→ **ACTIVITY**: Print nothing but the lines below starting at the line that holds "[416,167,424,172] = -> (203, 429) //" and ending at the line that holds "[202,256,272,265] =>index.css ->", including both, each exactly as written.

* * *

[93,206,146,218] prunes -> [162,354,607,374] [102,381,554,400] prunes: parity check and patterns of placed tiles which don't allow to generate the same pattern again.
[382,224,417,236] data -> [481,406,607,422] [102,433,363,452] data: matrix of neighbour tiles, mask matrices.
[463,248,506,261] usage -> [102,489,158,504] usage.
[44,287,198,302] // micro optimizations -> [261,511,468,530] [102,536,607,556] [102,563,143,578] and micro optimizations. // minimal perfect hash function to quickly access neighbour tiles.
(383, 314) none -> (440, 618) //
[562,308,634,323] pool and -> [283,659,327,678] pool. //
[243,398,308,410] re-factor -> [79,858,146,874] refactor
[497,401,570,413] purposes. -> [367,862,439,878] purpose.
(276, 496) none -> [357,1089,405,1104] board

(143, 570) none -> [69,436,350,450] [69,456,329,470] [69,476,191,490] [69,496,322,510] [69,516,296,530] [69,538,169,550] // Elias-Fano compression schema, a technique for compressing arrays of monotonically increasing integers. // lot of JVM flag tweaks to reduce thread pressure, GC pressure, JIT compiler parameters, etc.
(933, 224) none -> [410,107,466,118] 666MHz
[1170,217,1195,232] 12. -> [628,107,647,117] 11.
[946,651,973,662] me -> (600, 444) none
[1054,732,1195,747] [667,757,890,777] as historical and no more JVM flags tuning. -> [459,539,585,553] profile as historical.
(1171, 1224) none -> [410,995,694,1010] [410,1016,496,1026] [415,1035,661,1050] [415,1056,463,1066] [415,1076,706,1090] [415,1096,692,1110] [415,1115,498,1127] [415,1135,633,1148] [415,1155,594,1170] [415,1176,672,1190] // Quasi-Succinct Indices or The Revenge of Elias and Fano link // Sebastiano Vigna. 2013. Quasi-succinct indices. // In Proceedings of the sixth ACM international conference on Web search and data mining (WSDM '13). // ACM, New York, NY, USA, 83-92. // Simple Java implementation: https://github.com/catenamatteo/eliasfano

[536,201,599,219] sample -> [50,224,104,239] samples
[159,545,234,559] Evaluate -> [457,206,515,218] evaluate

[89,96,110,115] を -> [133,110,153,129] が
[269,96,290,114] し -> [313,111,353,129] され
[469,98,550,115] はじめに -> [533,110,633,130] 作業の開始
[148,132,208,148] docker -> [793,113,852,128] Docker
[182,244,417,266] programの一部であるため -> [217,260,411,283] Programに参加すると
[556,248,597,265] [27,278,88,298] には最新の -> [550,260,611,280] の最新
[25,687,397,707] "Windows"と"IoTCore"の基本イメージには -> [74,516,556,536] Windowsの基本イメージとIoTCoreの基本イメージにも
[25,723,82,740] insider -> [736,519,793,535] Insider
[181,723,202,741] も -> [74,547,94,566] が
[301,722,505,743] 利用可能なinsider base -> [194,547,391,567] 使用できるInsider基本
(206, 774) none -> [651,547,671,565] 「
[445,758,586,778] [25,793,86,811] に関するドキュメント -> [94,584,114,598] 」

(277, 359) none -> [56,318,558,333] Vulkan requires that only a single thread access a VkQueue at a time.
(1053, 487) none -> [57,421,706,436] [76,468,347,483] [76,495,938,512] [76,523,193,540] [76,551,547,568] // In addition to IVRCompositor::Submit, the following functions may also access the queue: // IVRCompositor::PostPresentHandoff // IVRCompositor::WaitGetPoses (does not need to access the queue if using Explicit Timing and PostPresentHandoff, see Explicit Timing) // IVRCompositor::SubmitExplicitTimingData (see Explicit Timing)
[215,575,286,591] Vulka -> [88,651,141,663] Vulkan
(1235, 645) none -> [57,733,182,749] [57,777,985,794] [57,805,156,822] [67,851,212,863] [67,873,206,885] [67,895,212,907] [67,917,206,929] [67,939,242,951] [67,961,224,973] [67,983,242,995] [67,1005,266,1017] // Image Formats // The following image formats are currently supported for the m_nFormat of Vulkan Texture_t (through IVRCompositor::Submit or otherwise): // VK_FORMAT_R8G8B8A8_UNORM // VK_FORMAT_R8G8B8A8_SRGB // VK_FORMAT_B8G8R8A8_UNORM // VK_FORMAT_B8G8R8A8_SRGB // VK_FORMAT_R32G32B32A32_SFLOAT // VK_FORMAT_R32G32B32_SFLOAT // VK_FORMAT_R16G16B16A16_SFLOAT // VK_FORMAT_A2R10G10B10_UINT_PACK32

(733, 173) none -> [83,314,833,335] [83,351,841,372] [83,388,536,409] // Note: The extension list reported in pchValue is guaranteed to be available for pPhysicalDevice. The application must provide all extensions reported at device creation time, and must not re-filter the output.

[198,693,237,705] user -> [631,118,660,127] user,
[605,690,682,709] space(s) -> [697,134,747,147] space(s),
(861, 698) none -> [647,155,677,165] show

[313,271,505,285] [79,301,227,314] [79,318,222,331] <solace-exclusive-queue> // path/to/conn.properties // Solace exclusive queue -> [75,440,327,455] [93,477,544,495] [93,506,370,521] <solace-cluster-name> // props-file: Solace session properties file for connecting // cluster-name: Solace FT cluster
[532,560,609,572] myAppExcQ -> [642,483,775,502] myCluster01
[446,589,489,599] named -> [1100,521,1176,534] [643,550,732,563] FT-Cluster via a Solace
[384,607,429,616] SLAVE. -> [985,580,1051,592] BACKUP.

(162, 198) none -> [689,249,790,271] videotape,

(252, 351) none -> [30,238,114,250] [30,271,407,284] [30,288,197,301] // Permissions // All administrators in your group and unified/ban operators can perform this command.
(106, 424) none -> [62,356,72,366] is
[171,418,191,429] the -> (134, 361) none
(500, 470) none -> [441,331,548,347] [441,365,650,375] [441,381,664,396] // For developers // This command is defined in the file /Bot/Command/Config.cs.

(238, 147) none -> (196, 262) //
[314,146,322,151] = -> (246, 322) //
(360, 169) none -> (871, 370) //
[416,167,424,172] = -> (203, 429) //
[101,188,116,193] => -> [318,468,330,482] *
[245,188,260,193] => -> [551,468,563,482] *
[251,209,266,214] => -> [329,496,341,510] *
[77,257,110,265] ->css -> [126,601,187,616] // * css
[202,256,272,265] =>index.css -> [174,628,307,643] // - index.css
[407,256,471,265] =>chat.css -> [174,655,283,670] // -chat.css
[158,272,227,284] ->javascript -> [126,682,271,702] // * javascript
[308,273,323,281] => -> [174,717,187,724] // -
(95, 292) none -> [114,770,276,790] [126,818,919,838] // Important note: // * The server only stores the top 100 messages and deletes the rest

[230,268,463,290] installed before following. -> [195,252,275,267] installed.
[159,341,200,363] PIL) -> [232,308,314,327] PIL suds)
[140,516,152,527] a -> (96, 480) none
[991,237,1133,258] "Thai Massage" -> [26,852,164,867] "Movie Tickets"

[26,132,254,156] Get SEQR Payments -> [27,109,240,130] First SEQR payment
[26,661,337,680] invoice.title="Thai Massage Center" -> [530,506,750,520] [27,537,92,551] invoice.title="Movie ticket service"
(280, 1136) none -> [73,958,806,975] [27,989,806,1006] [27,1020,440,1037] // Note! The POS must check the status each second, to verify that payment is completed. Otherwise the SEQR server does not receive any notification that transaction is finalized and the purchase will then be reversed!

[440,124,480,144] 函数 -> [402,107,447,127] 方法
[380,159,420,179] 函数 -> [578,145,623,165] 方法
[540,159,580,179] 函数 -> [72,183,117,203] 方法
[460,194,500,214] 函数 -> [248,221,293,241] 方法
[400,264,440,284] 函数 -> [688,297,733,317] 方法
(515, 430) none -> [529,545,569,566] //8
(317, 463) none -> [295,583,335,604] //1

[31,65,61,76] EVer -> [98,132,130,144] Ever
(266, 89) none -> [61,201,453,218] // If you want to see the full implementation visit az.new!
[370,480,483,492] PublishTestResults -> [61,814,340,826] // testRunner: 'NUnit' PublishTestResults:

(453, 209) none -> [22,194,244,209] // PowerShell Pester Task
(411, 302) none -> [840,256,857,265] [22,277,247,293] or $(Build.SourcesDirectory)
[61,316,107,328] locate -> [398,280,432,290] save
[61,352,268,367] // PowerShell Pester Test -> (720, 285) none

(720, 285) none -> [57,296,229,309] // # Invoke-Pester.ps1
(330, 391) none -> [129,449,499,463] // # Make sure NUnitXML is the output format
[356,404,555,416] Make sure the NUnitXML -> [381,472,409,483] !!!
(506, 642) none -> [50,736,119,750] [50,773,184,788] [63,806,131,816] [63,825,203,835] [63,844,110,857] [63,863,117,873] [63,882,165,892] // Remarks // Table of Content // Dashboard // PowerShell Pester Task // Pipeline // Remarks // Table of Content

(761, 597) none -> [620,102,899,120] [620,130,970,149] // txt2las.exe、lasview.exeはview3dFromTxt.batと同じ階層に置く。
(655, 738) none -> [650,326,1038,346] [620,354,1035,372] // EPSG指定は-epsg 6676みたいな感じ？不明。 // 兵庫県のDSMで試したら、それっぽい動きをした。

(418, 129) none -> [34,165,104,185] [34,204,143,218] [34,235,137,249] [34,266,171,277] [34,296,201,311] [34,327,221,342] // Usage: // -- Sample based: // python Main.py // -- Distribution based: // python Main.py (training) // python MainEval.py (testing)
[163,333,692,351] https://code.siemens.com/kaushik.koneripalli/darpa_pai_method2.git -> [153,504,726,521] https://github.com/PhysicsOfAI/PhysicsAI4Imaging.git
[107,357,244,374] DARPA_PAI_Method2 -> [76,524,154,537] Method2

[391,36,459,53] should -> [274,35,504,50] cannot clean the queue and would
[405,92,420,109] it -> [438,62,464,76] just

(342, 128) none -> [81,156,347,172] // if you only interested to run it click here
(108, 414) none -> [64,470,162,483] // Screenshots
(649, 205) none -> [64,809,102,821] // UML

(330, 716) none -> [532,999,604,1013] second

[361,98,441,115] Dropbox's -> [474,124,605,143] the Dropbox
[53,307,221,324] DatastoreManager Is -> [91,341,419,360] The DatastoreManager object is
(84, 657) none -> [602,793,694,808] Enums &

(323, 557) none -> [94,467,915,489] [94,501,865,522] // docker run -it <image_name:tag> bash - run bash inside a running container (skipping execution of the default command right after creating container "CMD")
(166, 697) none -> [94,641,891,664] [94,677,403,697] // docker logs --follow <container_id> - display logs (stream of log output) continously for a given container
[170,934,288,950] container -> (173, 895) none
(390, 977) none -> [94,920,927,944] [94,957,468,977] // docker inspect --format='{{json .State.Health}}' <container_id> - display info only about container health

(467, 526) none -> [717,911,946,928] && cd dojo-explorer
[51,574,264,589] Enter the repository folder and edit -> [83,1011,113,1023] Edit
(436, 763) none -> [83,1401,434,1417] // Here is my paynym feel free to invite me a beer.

* * *

→ **YOUR RESPONSE**:
[416,167,424,172] = -> (203, 429) //
[101,188,116,193] => -> [318,468,330,482] *
[245,188,260,193] => -> [551,468,563,482] *
[251,209,266,214] => -> [329,496,341,510] *
[77,257,110,265] ->css -> [126,601,187,616] // * css
[202,256,272,265] =>index.css -> [174,628,307,643] // - index.css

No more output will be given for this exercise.